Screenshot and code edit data
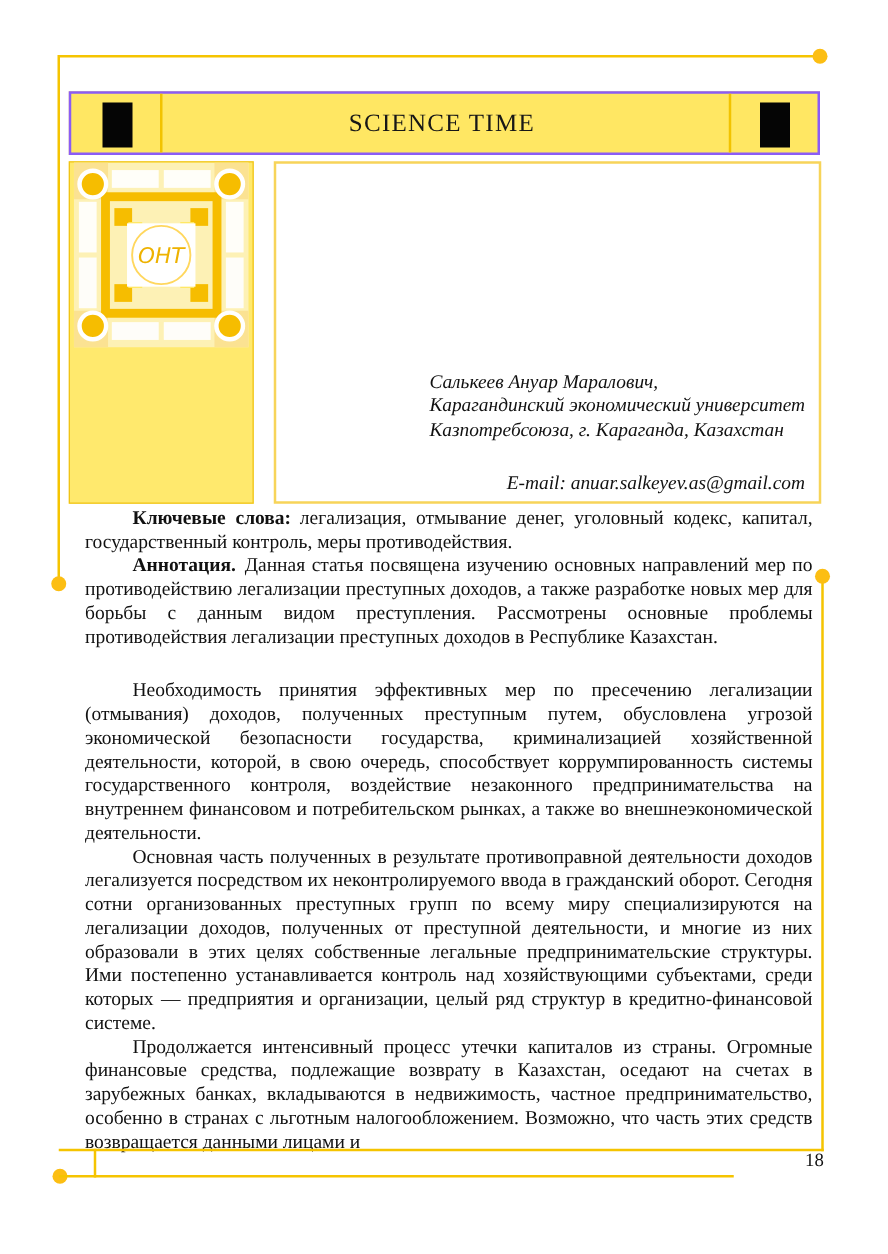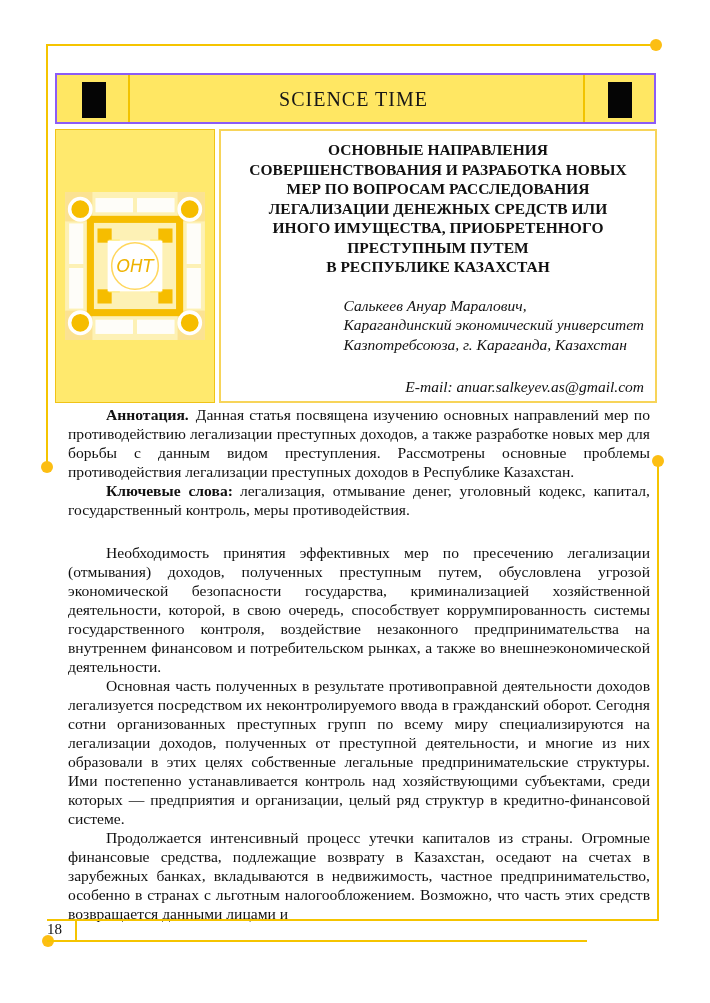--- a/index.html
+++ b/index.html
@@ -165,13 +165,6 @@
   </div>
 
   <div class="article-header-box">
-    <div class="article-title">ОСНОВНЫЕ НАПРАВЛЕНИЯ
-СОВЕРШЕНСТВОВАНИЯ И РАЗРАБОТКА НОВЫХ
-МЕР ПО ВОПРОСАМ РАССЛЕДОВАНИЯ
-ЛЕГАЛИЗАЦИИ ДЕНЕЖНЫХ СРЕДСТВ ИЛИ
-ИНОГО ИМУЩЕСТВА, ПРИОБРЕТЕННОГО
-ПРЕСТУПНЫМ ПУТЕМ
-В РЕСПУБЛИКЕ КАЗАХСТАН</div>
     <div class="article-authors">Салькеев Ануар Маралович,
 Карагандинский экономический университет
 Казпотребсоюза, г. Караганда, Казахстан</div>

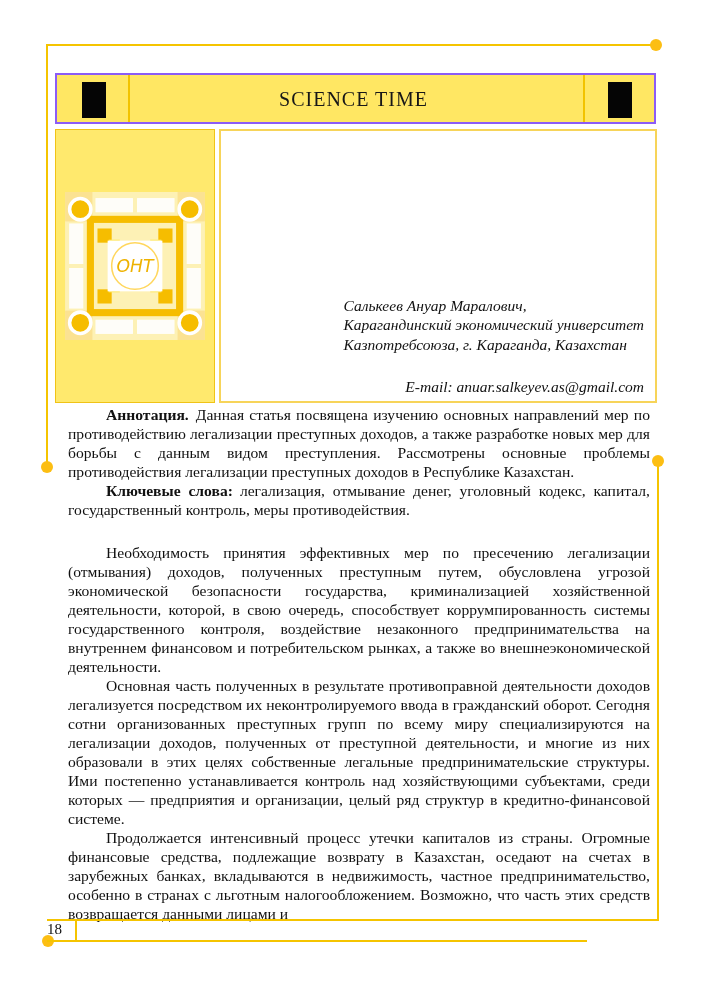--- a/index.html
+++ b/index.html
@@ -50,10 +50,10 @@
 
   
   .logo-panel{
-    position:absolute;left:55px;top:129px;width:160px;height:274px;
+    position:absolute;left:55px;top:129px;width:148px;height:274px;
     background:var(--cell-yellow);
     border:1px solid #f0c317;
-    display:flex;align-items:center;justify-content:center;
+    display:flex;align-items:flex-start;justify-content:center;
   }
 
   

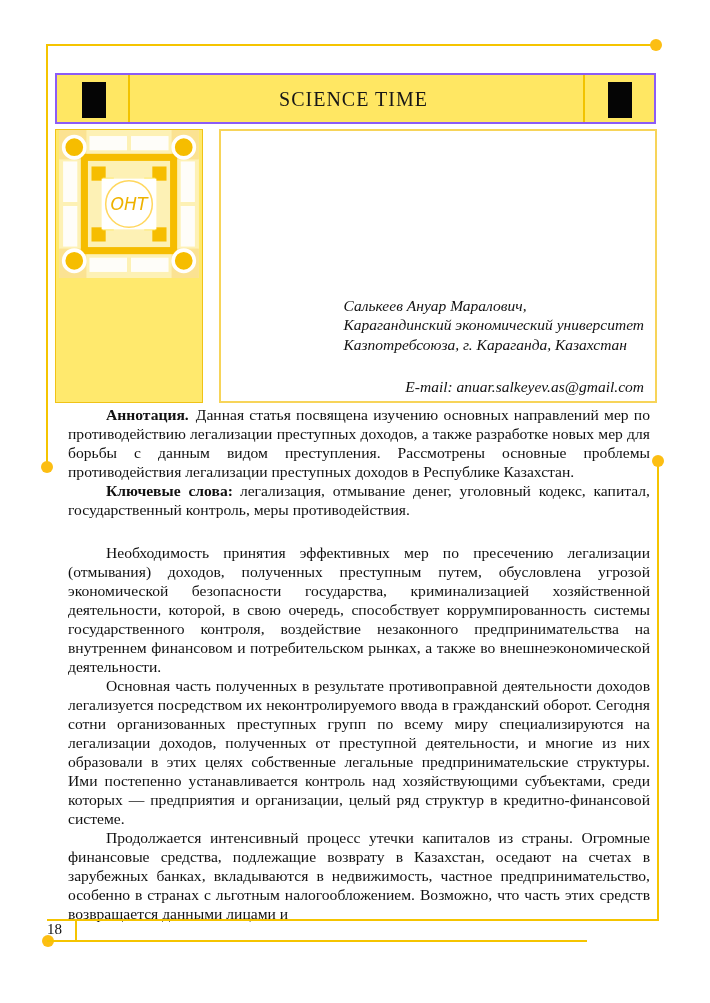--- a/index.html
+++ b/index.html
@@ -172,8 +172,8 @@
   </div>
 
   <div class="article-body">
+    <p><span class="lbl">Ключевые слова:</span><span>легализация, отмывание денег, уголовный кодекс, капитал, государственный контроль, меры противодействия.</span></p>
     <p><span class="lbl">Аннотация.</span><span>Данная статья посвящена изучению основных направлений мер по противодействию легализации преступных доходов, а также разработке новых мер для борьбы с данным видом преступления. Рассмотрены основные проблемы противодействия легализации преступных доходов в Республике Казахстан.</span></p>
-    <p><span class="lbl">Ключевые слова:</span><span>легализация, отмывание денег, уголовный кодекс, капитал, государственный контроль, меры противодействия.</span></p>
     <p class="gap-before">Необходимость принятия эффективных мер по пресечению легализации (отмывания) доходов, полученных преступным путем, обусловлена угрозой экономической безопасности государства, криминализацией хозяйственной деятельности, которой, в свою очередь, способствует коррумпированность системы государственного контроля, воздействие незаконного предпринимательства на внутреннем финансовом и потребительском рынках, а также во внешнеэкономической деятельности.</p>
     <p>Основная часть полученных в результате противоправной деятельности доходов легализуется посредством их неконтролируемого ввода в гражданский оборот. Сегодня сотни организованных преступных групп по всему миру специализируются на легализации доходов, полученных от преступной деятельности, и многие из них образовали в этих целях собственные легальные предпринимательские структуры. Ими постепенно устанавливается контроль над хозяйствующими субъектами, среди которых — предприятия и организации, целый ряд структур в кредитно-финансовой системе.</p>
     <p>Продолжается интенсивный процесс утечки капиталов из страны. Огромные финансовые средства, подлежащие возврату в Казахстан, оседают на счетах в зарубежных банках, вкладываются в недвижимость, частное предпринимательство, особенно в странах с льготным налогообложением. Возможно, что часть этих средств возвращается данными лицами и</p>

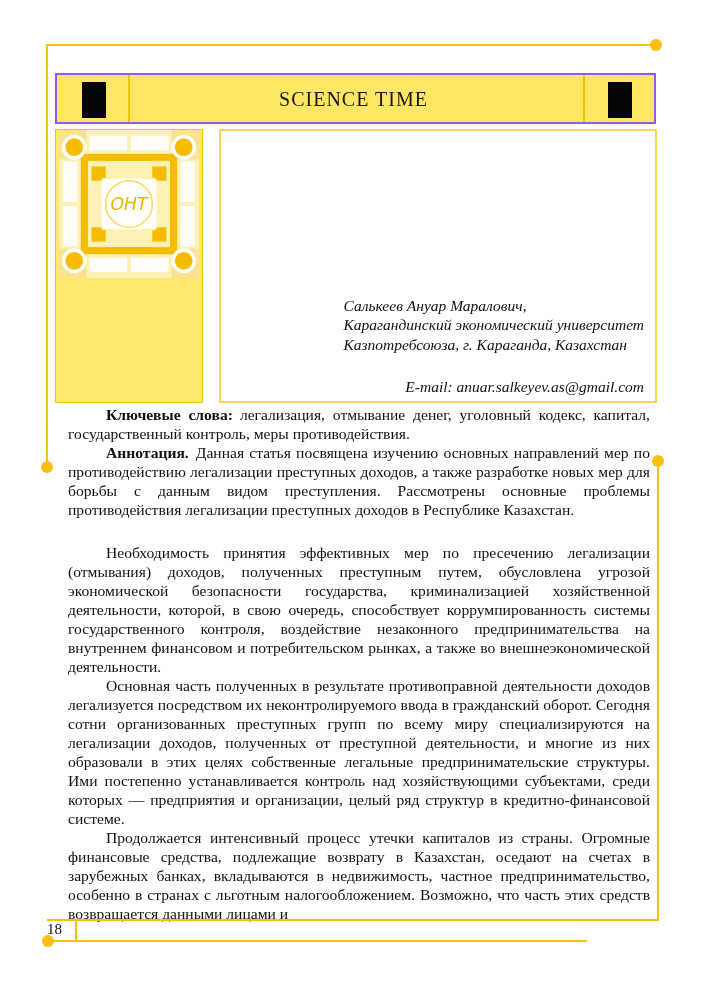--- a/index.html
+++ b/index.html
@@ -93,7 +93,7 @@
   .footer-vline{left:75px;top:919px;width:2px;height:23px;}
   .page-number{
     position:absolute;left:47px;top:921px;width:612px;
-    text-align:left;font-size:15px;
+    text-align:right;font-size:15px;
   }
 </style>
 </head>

• **WHAT YOU HAVE TO DO**
Write the records out in full, word for word; leave every picture behind.

• **EXPECTED ANSWER**
--- a/index.html
+++ b/index.html
@@ -165,13 +165,6 @@
   </div>
 
   <div class="article-header-box">
-    <div class="article-title">ОСНОВНЫЕ НАПРАВЛЕНИЯ
-СОВЕРШЕНСТВОВАНИЯ И РАЗРАБОТКА НОВЫХ
-МЕР ПО ВОПРОСАМ РАССЛЕДОВАНИЯ
-ЛЕГАЛИЗАЦИИ ДЕНЕЖНЫХ СРЕДСТВ ИЛИ
-ИНОГО ИМУЩЕСТВА, ПРИОБРЕТЕННОГО
-ПРЕСТУПНЫМ ПУТЕМ
-В РЕСПУБЛИКЕ КАЗАХСТАН</div>
     <div class="article-authors">Салькеев Ануар Маралович,
 Карагандинский экономический университет
 Казпотребсоюза, г. Караганда, Казахстан</div>

--- a/index.html
+++ b/index.html
@@ -50,10 +50,10 @@
 
   
   .logo-panel{
-    position:absolute;left:55px;top:129px;width:160px;height:274px;
+    position:absolute;left:55px;top:129px;width:148px;height:274px;
     background:var(--cell-yellow);
     border:1px solid #f0c317;
-    display:flex;align-items:center;justify-content:center;
+    display:flex;align-items:flex-start;justify-content:center;
   }
 
   

--- a/index.html
+++ b/index.html
@@ -172,8 +172,8 @@
   </div>
 
   <div class="article-body">
+    <p><span class="lbl">Ключевые слова:</span><span>легализация, отмывание денег, уголовный кодекс, капитал, государственный контроль, меры противодействия.</span></p>
     <p><span class="lbl">Аннотация.</span><span>Данная статья посвящена изучению основных направлений мер по противодействию легализации преступных доходов, а также разработке новых мер для борьбы с данным видом преступления. Рассмотрены основные проблемы противодействия легализации преступных доходов в Республике Казахстан.</span></p>
-    <p><span class="lbl">Ключевые слова:</span><span>легализация, отмывание денег, уголовный кодекс, капитал, государственный контроль, меры противодействия.</span></p>
     <p class="gap-before">Необходимость принятия эффективных мер по пресечению легализации (отмывания) доходов, полученных преступным путем, обусловлена угрозой экономической безопасности государства, криминализацией хозяйственной деятельности, которой, в свою очередь, способствует коррумпированность системы государственного контроля, воздействие незаконного предпринимательства на внутреннем финансовом и потребительском рынках, а также во внешнеэкономической деятельности.</p>
     <p>Основная часть полученных в результате противоправной деятельности доходов легализуется посредством их неконтролируемого ввода в гражданский оборот. Сегодня сотни организованных преступных групп по всему миру специализируются на легализации доходов, полученных от преступной деятельности, и многие из них образовали в этих целях собственные легальные предпринимательские структуры. Ими постепенно устанавливается контроль над хозяйствующими субъектами, среди которых — предприятия и организации, целый ряд структур в кредитно-финансовой системе.</p>
     <p>Продолжается интенсивный процесс утечки капиталов из страны. Огромные финансовые средства, подлежащие возврату в Казахстан, оседают на счетах в зарубежных банках, вкладываются в недвижимость, частное предпринимательство, особенно в странах с льготным налогообложением. Возможно, что часть этих средств возвращается данными лицами и</p>

--- a/index.html
+++ b/index.html
@@ -93,7 +93,7 @@
   .footer-vline{left:75px;top:919px;width:2px;height:23px;}
   .page-number{
     position:absolute;left:47px;top:921px;width:612px;
-    text-align:left;font-size:15px;
+    text-align:right;font-size:15px;
   }
 </style>
 </head>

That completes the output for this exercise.